Hm, interesting point. Is there a specific scenario you have in mind?

stuartpb
2016-11-22

The (mis)use case I’m picturing here is basically anything where I’d use pointer-events: none and user-select: none, like a text-based popup or something else where I’m coding around UA features and think evt.preventDefault() is too much hassle. I discover that there’s this inert attribute, and I go "oh neat, an HTML attribute that’s shorthand for onclick="return false"".

stuartpb
2016-11-22

Like, really, the biggest beef I have with this is just bikeshedding that the name inert is semantically bad, which historically leads to disasters around dev (mis)discovery. Like, if it were called something like inaccessible, I’d have less of a problem with it (though I still don’t like how it eats into the use cases for the already woefully-under-and-misused hidden attribute, exacerbating the problems hidden already has around devs not realizing it has aria-equivalent semantic implications).

DanielHerr
2016-11-22

“inert is necessary to create a backdrop for modal dialogs and blocking contexts that preserve the visual design (while dimmed), but do not allow user interaction.”

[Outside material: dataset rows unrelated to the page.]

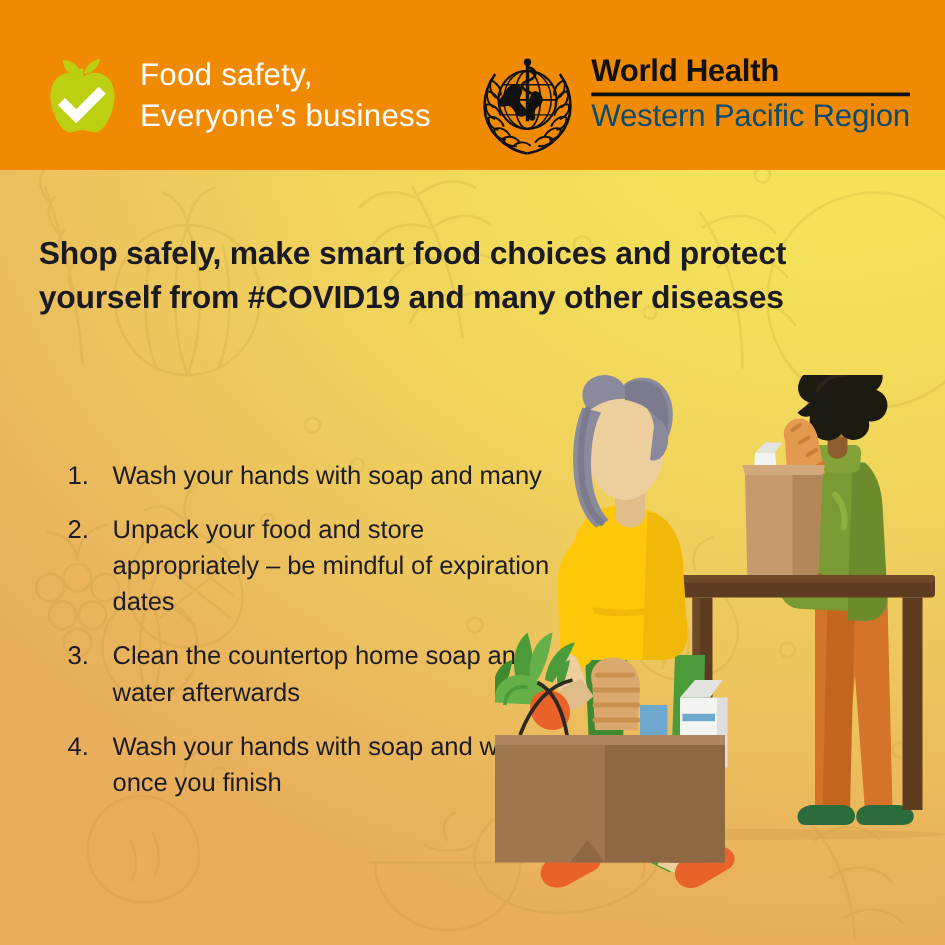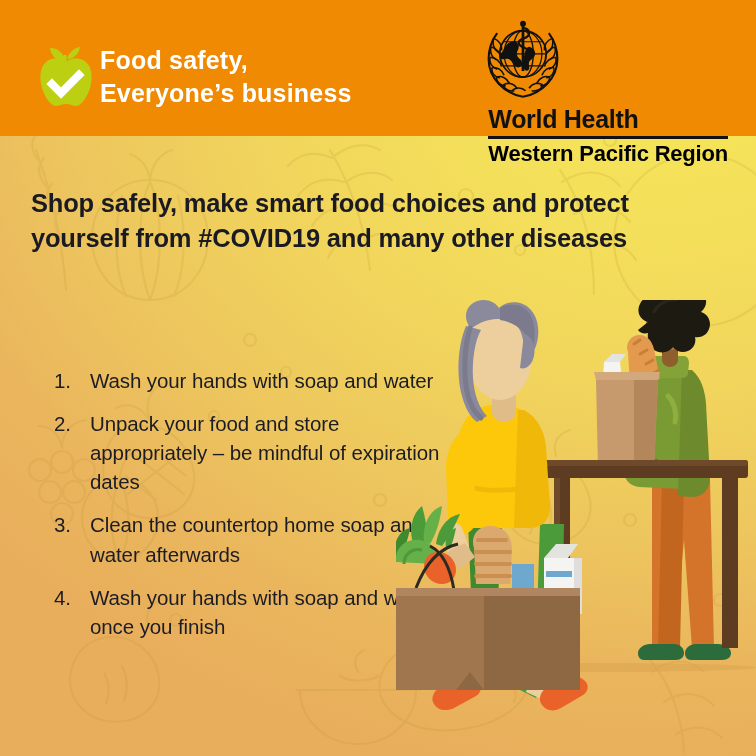"Food safety," #brand-text { font-weight: 700 -> 400; margin-left: 6px -> 18px }
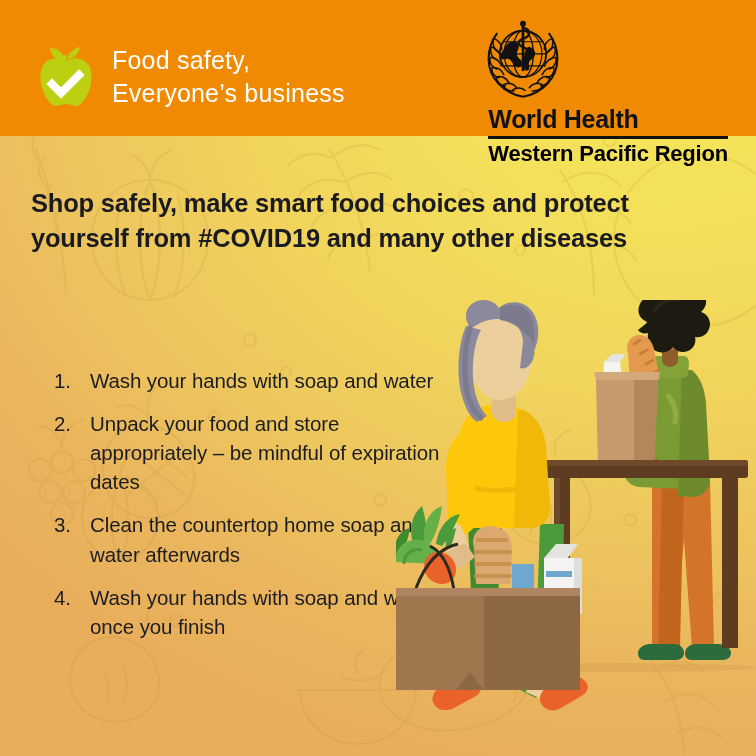"World Health" #who-logo { flex-direction: column -> none; top: 14px -> 40px }
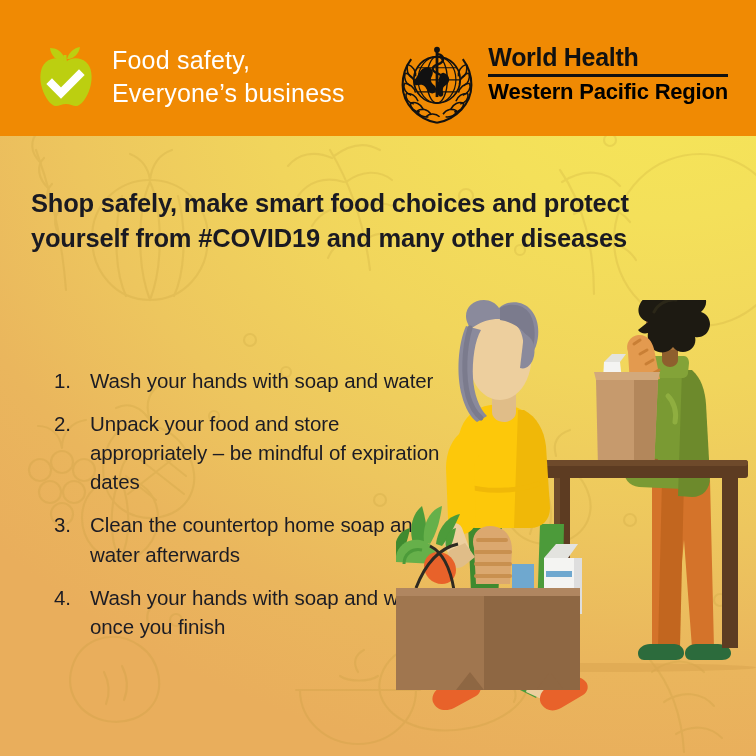"Western Pacific Region" #who-region { color: #000000 -> #0c4a6e; font-size: 22px -> 25px; font-weight: bold -> normal }
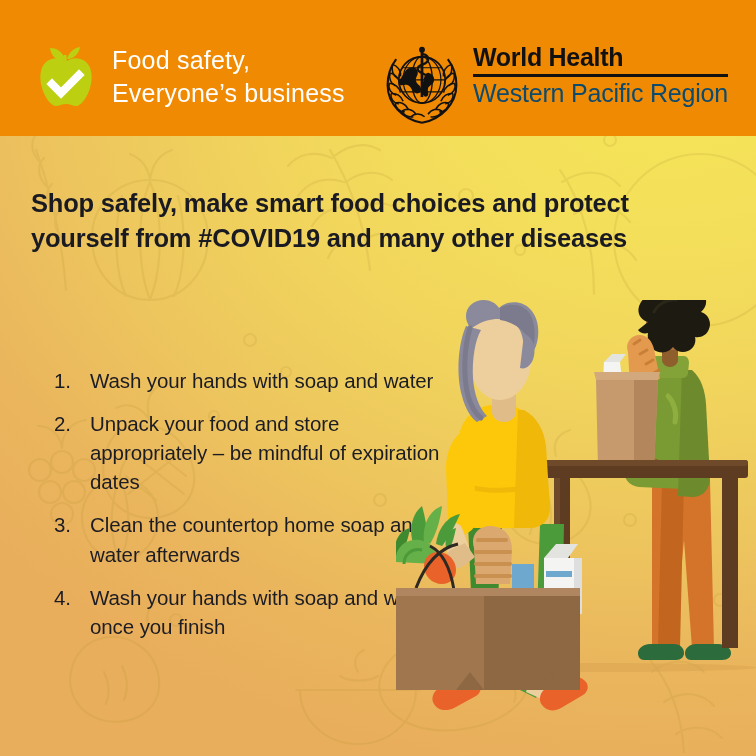"Wash your hands with soap and water" span { text: water -> many }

So, basically a modal <dialog>? Are there other uses for inert not covered by <dialog>?

http://demo.agektmr.com/dialog/

alice
2016-11-22

The explainer has a few suggestions! https://github.com/WICG/inert/blob/master/README.md#use-cases

stuartpb
2016-11-22

Well, to your point, looking at the described use cases, it seems like many of them have the same meaning as disabled form elements (ie. “Form content which is not currently relevant”), and as such, as far as I can tell, should be exposed to AT, the way that disabled form elements are now.